I did a fair bit of web research before buying
and returning a 2.4GHz A/V sender yesterday but it turns out I didn't use
the right search terms: including the frequency in the search is revealing.
Basically, 2.4 GHz is the frequency used by 802.11b and 802.11g, and also by
many cordless phones. Interference is pretty much inevitable unless you have
the luxury of not having any close neighbours who have wireless networks and
then, if you're lucky, you can set your wireless network to one end of the
spectrum and the A/V system to the other and most A/V systems will be
happy (some of them use pretty much the entire spectrum, so not then).
Various solutions and proto-solutions:
Use the 5.8GHz spectrum? No. Firstly, people are already starting to
get cordless phones in this spectrum in order to avoid interference on
those so it's just deferring the problem until there's just as much
noise in 5.8GHz. Secondly, all A/V systems I've found are analogue (FM)

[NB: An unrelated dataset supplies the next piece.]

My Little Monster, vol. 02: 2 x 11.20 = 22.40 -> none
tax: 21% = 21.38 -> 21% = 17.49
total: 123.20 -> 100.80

modulation and analogue use of the 5.8GHz spectrum is illegal in
Australia. (Such systems are sold nonetheless, usually with the disclaimer
that unless you're buying them exclusively for use in the US and other
countries, you don't want them, nudge nudge, wink wink.)

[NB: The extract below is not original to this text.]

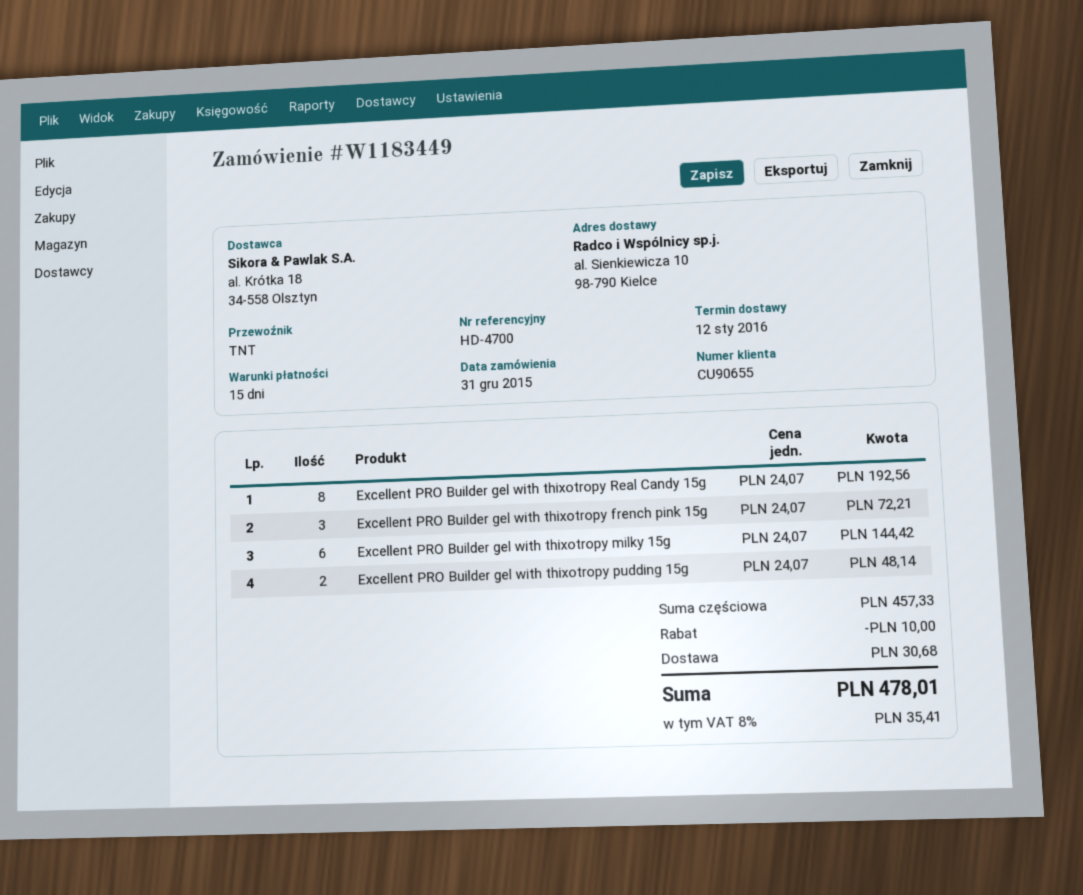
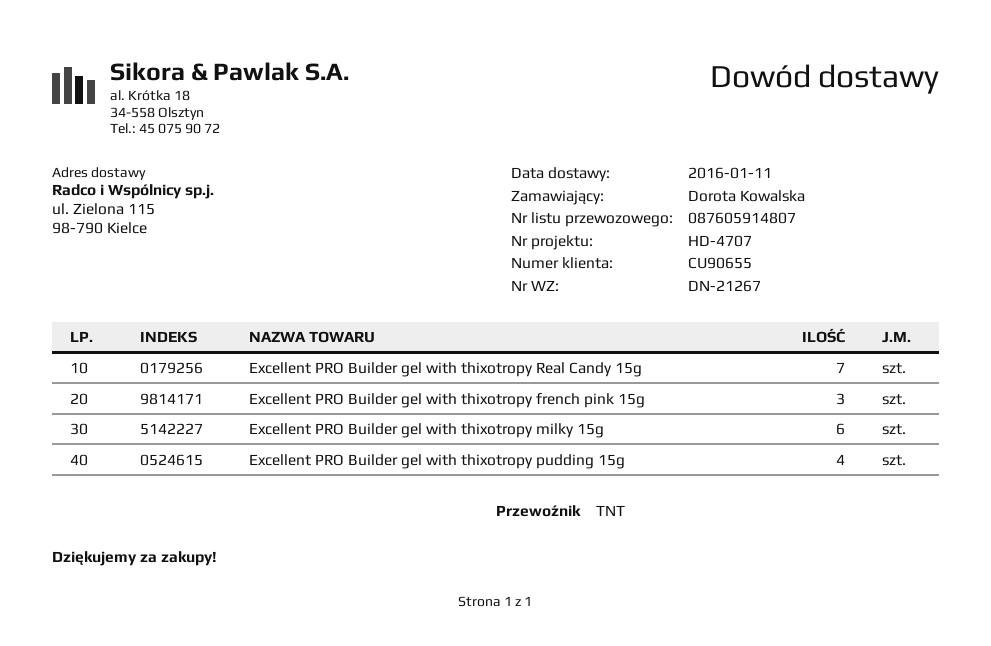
delivery date: 2016-01-12 -> 2016-01-11
reference: HD-4700 -> HD-4707
ship to: al. Sienkiewicza 10, 98-790 Kielce -> ul. Zielona 115, 98-790 Kielce
Excellent PRO Builder gel with thixotropy Real Candy 15g: 8 -> 7
Excellent PRO Builder gel with thixotropy pudding 15g: 2 -> 4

Use digital modulation in either 2.4GHz or 5.8GHz (which is legal)?
Well, this ought to be possible. A lot of cordless phones do exactly that and
advertise it heavily. However, this just doesn't seem to be an option with A/V
systems: they all use analogue, pretty much. The one possible
exception is the AVLabs AVMagic system, which is alleged to use 802.11g. But
that's only stated in a few reviews of the product (using identical wording),
not on AVLab's homepage and not on places where the system is actually sold,
which makes buying it a bit of a risk.
Buy one of the many products by the consumer router companies (Netgear,
D-Link...) which claim to be wireless media players
or digital
entertainers
or similar? Well, possibly. However, most of these require
software to be installed on my (Windows or sometimes Mac, ie no) PC which
streams signal to it. Or often it streams just straight out files, which means
that in future it may well not be able to read my new-fangled format of the
twenty second century media files. In fact, most of them don't support Ogg
Vorbis. Plus they're pretty DRM-happy. I don't know anything about DRM
from a technical point of view, but I know what I don't like.
Use a second computer sitting near my speakers in various ways (make
it my media centre, stream some audio to it)? Again, possibly, but
I do rather like having only one 24/7 computer in my house (noise,
power, impending heat death of the universe). If I could get a wee fanless PC
in Australia with enough grunt to decode a stream and run a sound card for the
kind of prices I see at cappuccinopc.com, then probably. For
more than about $400 at the absolute most, not so much.
Buy a mini-ITX board and little case and build it yourself, lazy
bones. This is me we're talking about. I was once warned away from
sewing machines due to my lack of patience and short temper. I've
never built a computer either, and you want me to start with an eeny one? (I
did once change a CPU. It went OK. Except then I had to get someone help me
underclock it, and it made me the least cool 22 year old on the
planet.)
Get your man to do it. He'd probably eventually try, maybe if I had a
gun or something, but just as I worry that during the process of building it,
I'd go crazy and throw the motherboard across the room with a ninja scream, he
worries about his hand tremor. The hand tremor that gets worse when he
worries. And besides, c'mon. Why can't we substitute money for time? Paying
for fiddly things to already be done is awesome.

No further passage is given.